(Stored entries)
Content starts
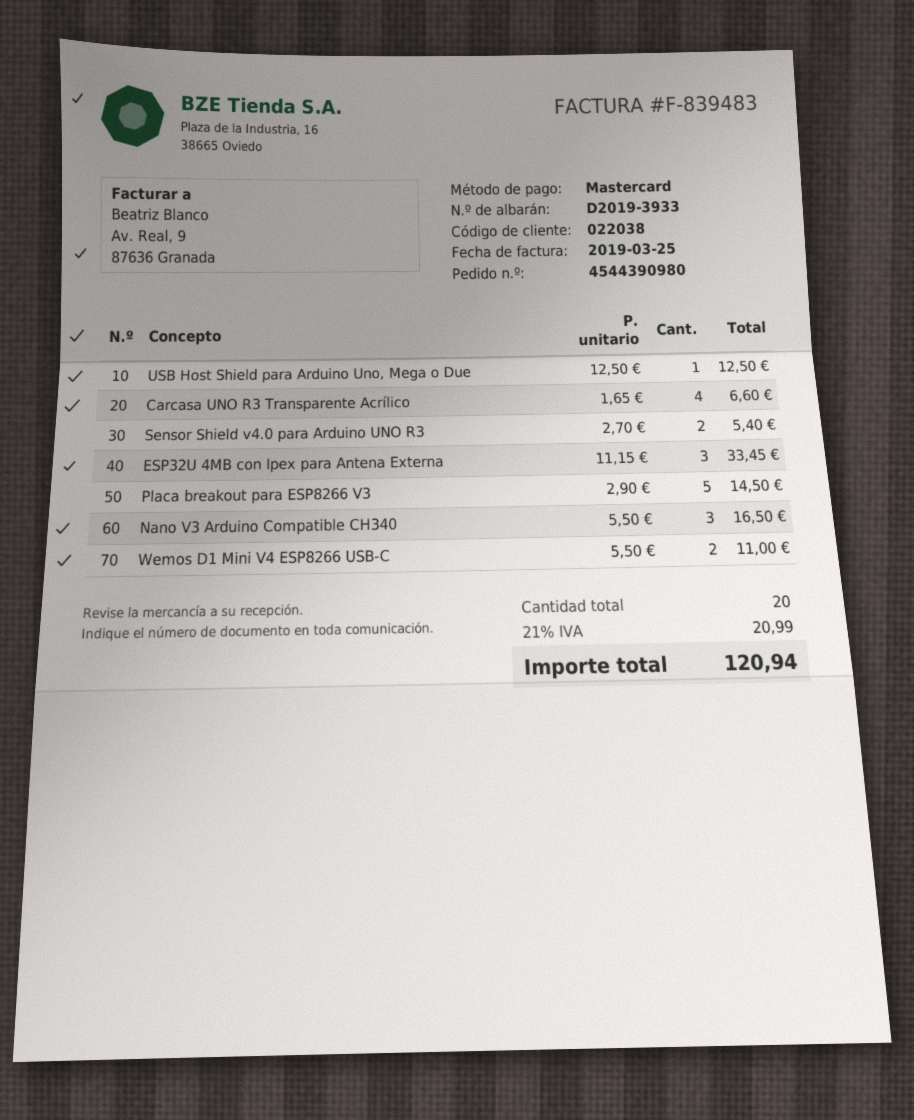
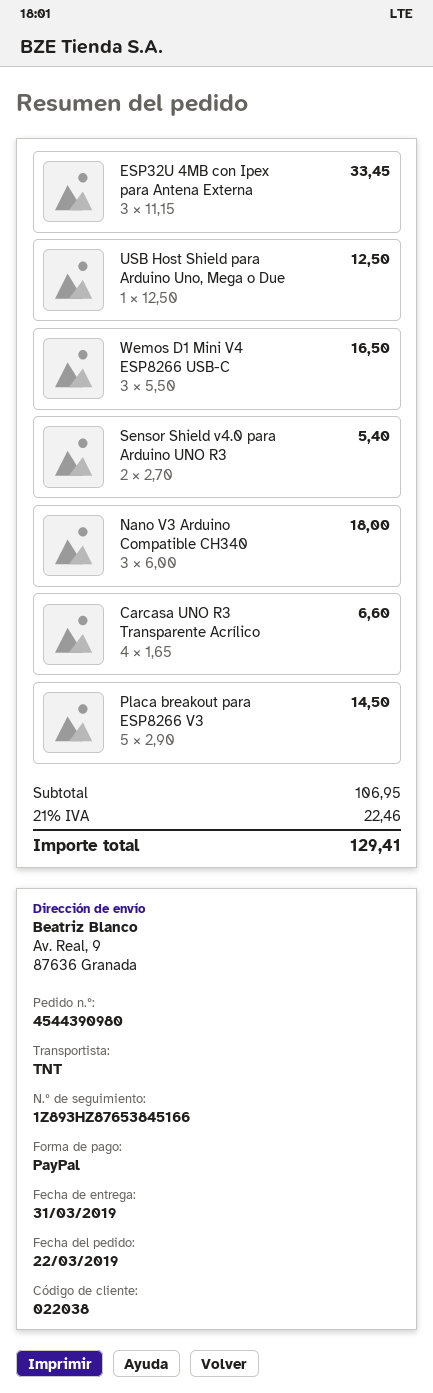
payment method: Mastercard -> PayPal
Nano V3 Arduino Compatible CH340: 3 x 5.50 = 16.50 -> 3 x 6.00 = 18.00
Wemos D1 Mini V4 ESP8266 USB-C: 2 x 5.50 = 11.00 -> 3 x 5.50 = 16.50
tax: 21% = 20.99 -> 21% = 22.46
total: 120.94 -> 129.41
Content ends
> Assignment: Quote the entries in full. Any image among them is to be omitted from the copy.

> Answer for this exercise:
payment method: Mastercard -> PayPal
Nano V3 Arduino Compatible CH340: 3 x 5.50 = 16.50 -> 3 x 6.00 = 18.00
Wemos D1 Mini V4 ESP8266 USB-C: 2 x 5.50 = 11.00 -> 3 x 5.50 = 16.50
tax: 21% = 20.99 -> 21% = 22.46
total: 120.94 -> 129.41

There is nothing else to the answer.